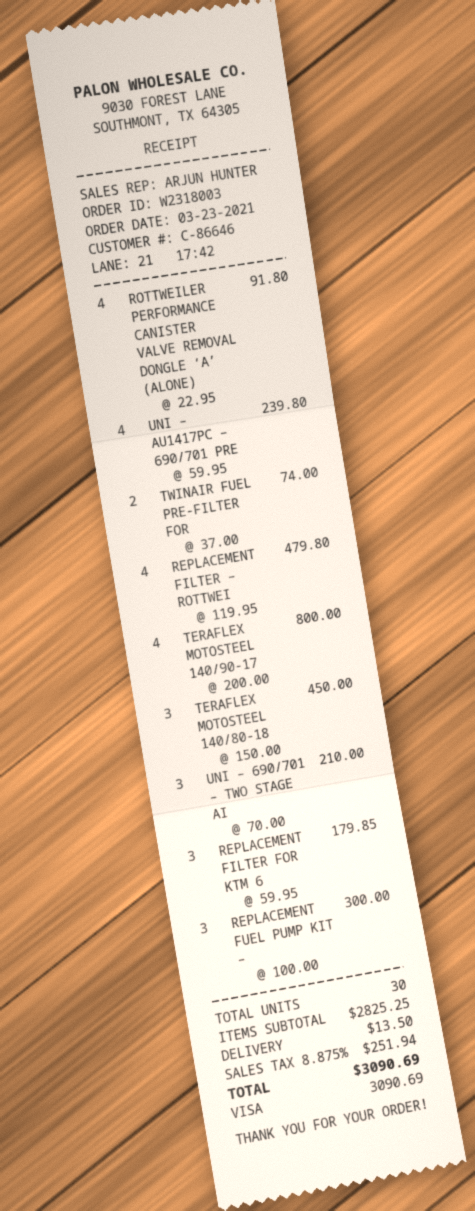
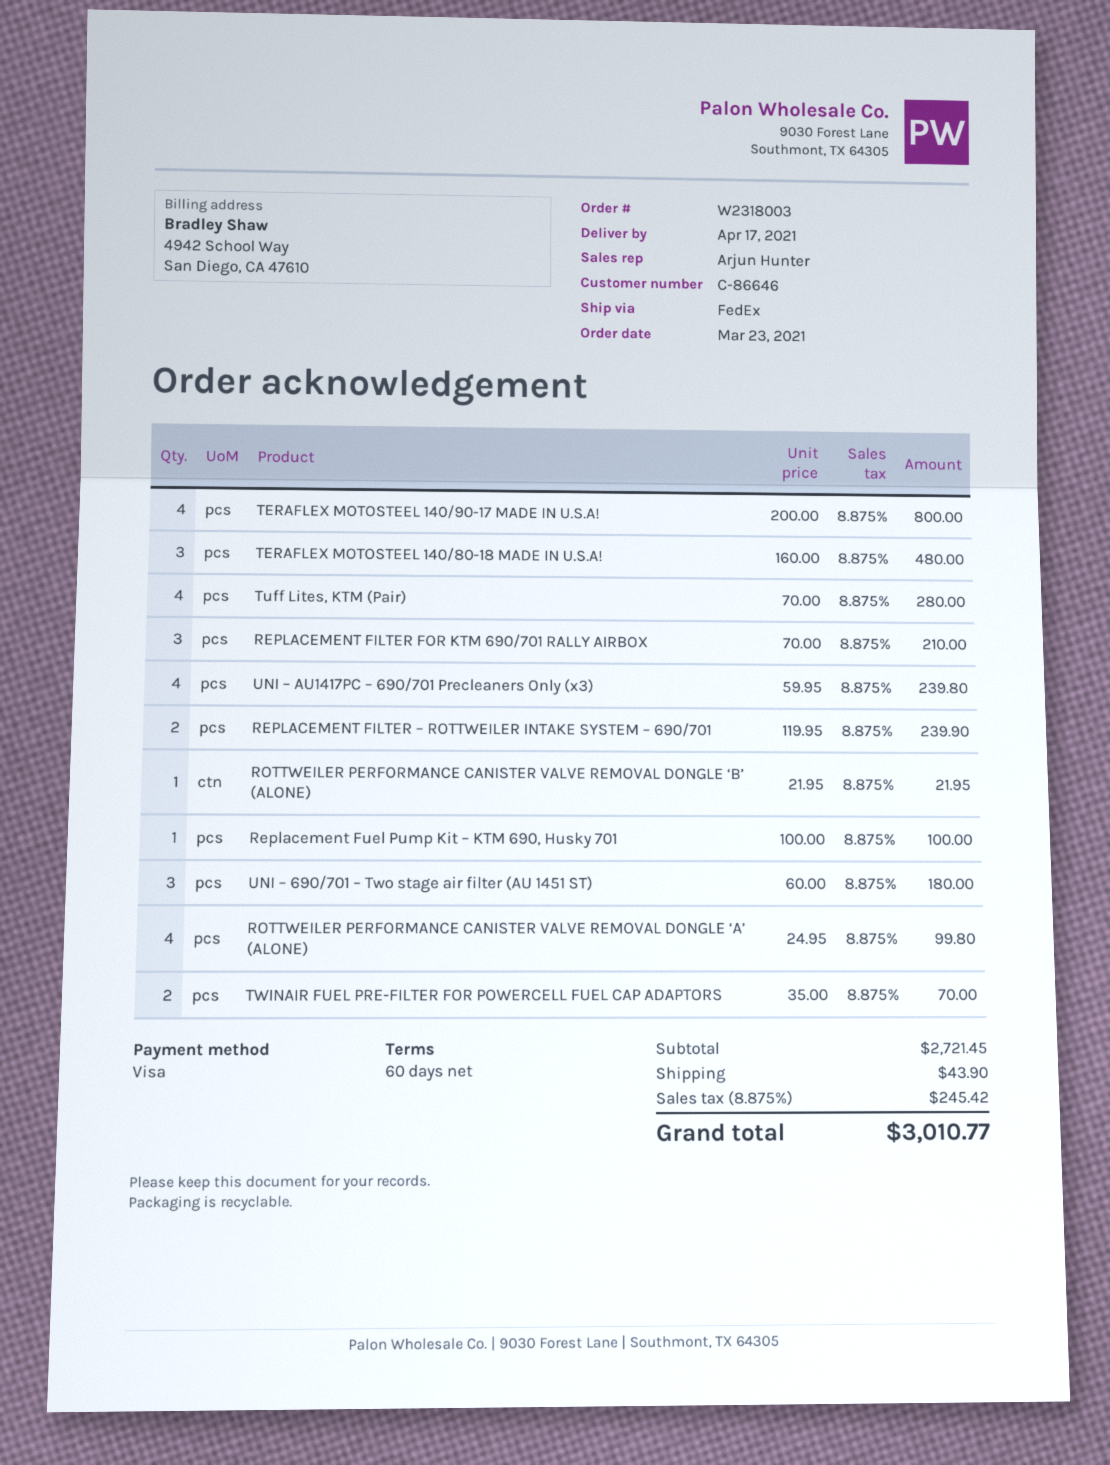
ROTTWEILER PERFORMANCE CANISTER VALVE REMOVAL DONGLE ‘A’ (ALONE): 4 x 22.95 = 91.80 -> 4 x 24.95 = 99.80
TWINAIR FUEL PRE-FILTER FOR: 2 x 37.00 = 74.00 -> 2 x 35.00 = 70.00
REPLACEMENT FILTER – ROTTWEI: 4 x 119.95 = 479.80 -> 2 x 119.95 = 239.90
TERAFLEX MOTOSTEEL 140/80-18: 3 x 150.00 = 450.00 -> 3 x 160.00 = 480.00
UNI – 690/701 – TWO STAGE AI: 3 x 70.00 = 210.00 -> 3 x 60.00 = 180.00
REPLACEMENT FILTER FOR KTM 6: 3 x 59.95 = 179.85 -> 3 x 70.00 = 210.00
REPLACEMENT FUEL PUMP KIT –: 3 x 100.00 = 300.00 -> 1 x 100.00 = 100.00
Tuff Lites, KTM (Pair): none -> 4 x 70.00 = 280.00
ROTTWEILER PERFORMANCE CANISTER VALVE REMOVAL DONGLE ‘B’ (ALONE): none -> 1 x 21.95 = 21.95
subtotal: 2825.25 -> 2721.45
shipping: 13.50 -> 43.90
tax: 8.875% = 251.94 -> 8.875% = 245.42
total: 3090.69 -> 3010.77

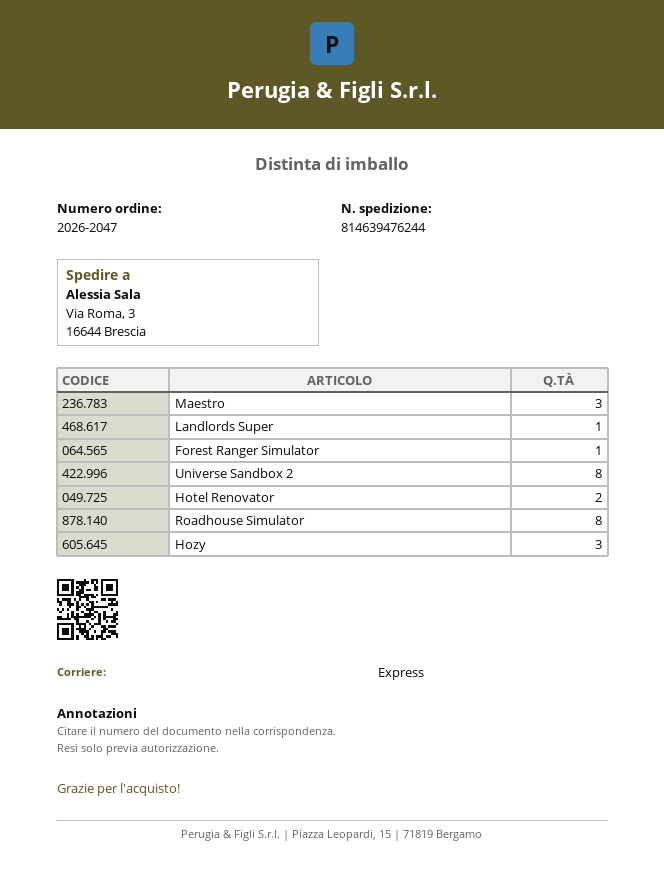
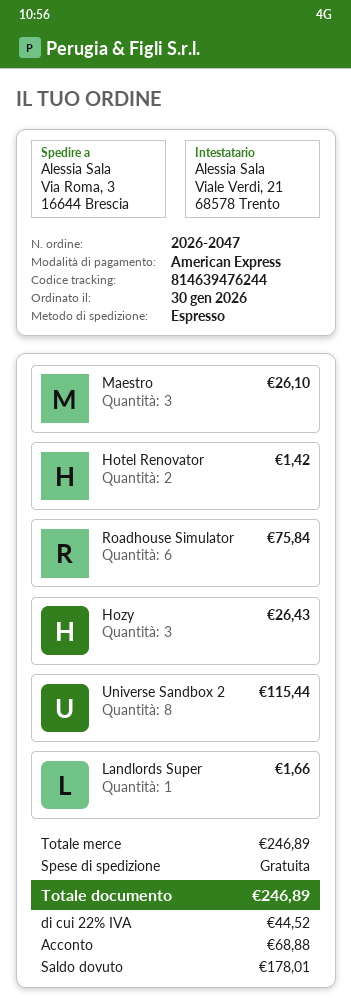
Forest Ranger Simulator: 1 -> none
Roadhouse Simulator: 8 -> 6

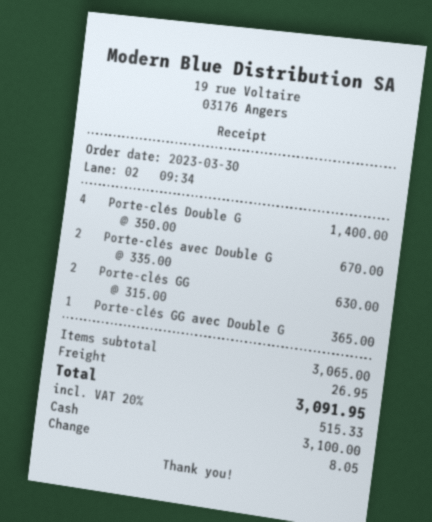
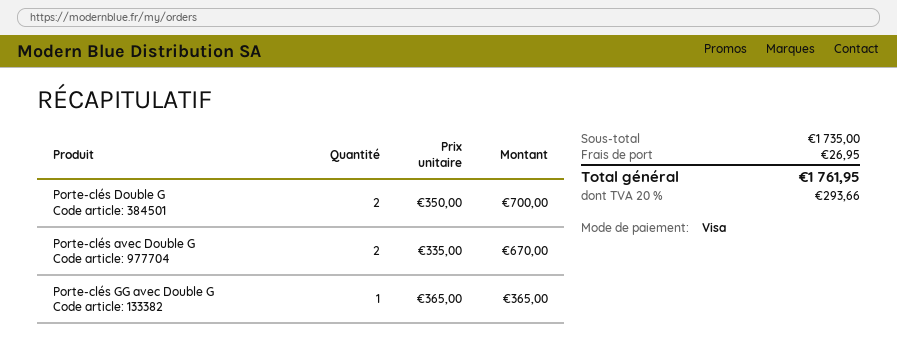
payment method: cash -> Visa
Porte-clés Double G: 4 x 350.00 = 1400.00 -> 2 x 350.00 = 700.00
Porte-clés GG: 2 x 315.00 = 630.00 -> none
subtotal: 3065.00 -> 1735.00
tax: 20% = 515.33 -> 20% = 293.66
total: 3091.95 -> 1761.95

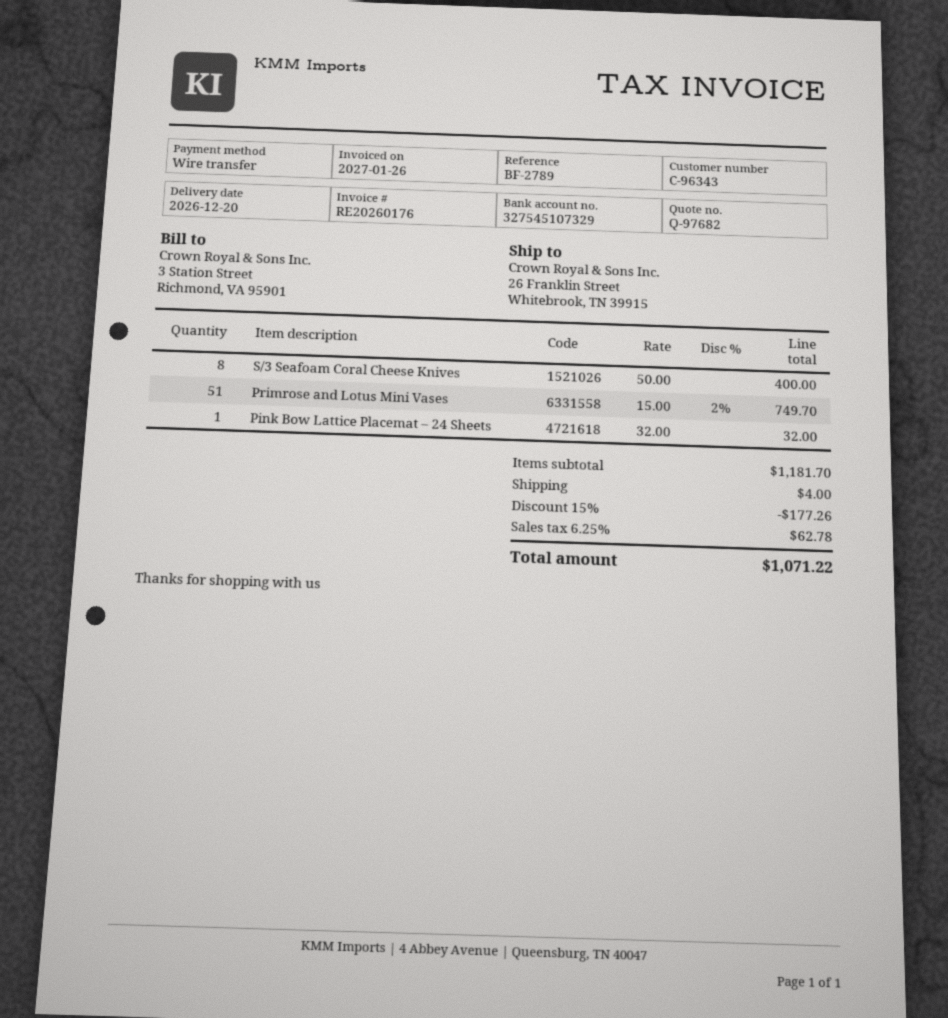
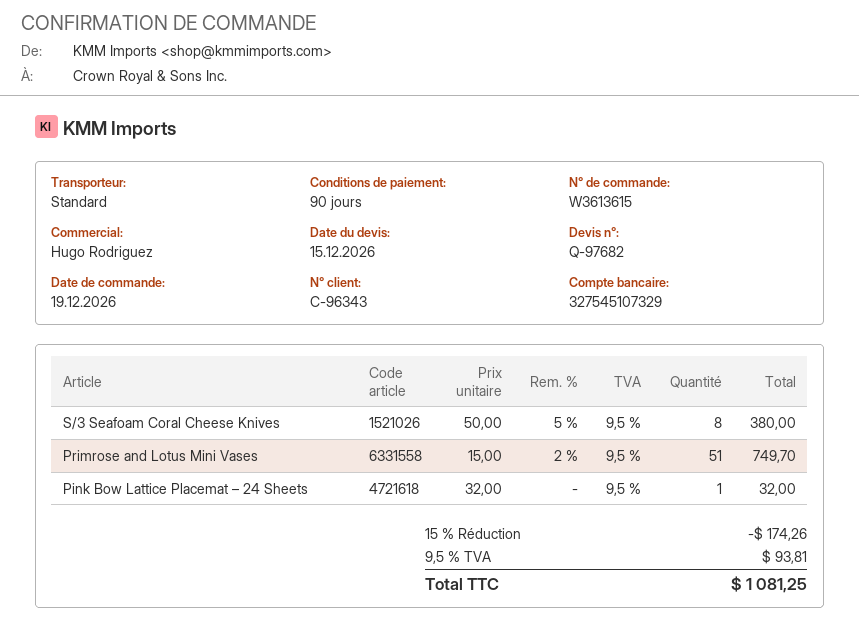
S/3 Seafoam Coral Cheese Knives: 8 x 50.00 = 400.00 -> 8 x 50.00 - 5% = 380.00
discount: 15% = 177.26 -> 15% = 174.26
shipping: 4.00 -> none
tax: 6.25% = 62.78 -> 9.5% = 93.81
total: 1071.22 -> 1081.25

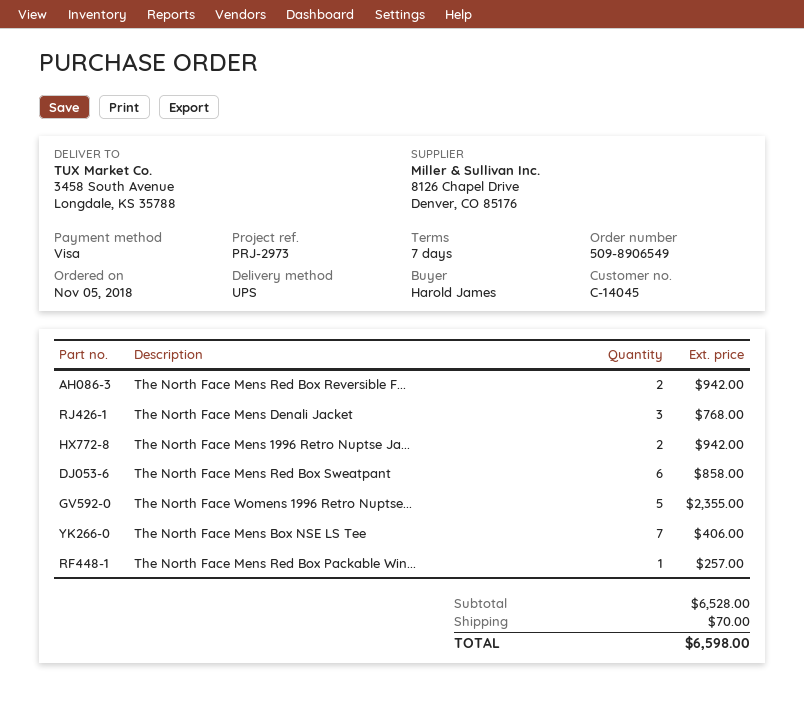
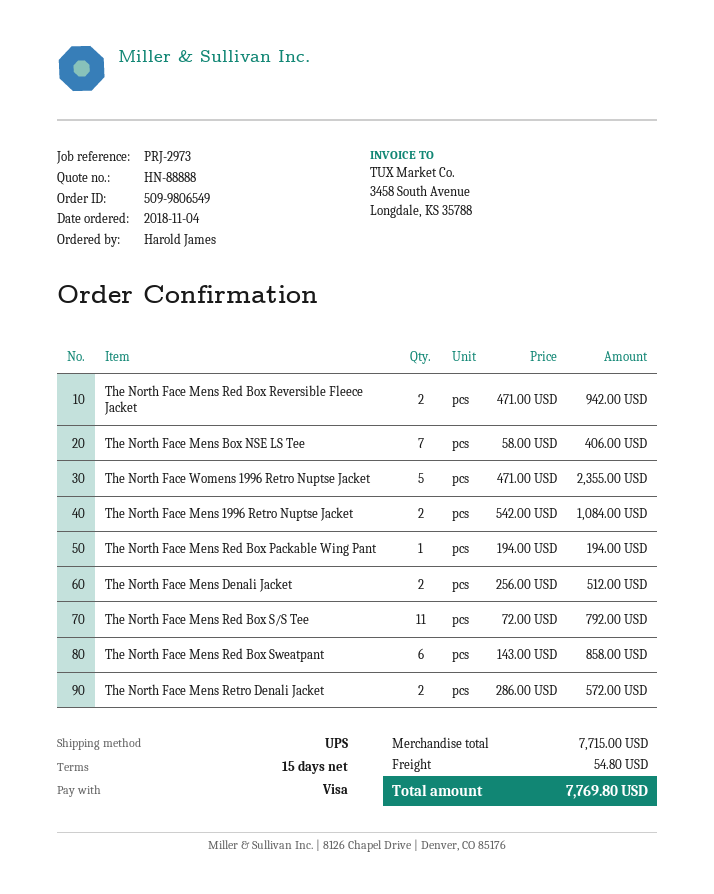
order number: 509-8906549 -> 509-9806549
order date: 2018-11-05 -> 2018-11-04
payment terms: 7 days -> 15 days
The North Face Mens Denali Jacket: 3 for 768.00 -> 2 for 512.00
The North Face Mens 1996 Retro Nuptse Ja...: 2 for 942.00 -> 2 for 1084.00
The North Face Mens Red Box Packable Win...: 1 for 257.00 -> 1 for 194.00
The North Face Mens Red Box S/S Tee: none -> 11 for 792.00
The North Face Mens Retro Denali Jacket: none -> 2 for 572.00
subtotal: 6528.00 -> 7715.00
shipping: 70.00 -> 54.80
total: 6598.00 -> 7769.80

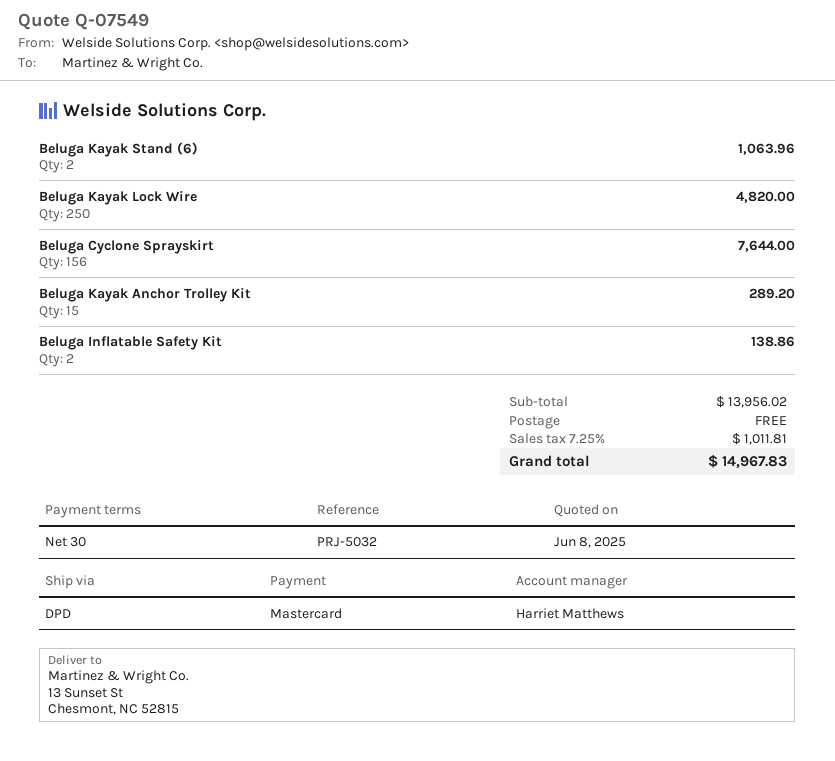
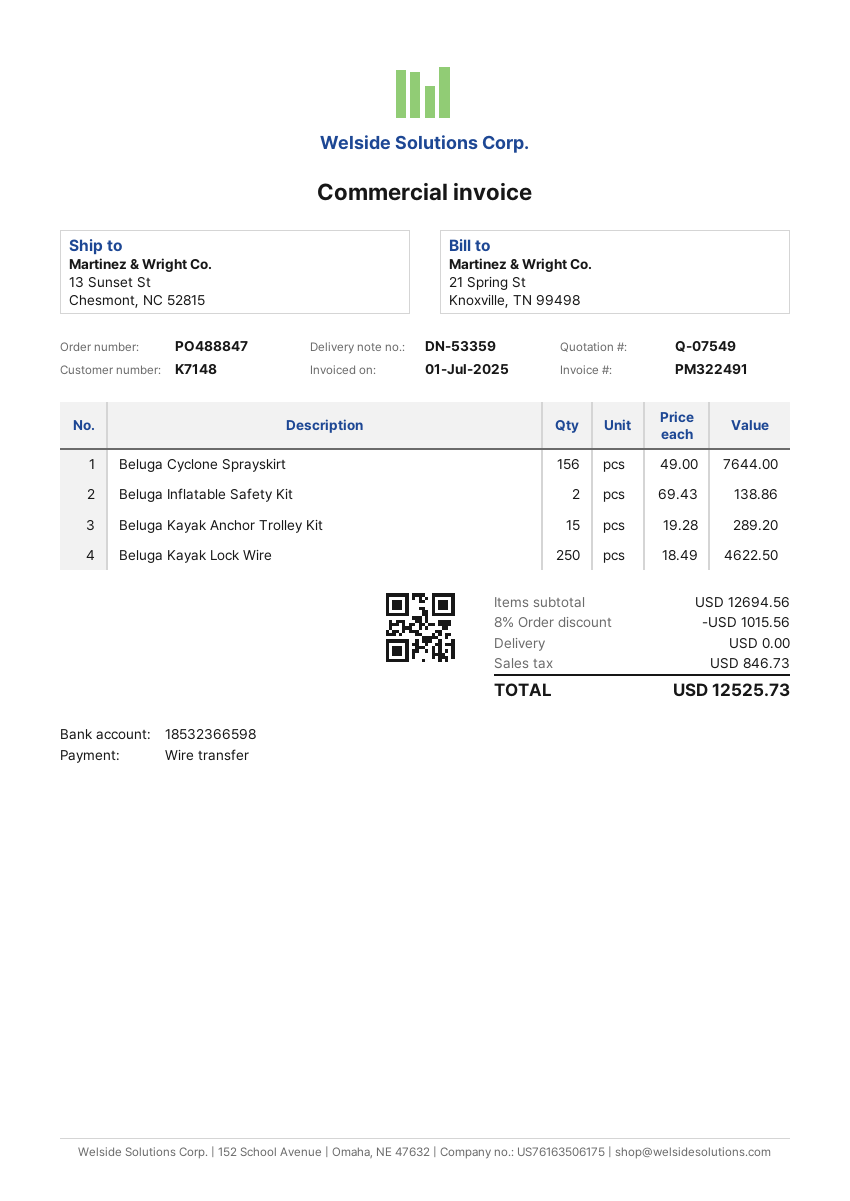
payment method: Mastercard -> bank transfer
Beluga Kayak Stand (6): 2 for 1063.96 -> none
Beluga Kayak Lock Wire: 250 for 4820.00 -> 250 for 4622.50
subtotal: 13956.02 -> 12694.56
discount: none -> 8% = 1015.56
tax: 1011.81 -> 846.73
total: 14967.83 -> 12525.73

· · · ·

§ **Task**
Could you return all lines from the records that include the word "Porte"?

§ **Result of the task**
Porte-clés Double G: 4 x 350.00 = 1400.00 -> 2 x 350.00 = 700.00
Porte-clés GG: 2 x 315.00 = 630.00 -> none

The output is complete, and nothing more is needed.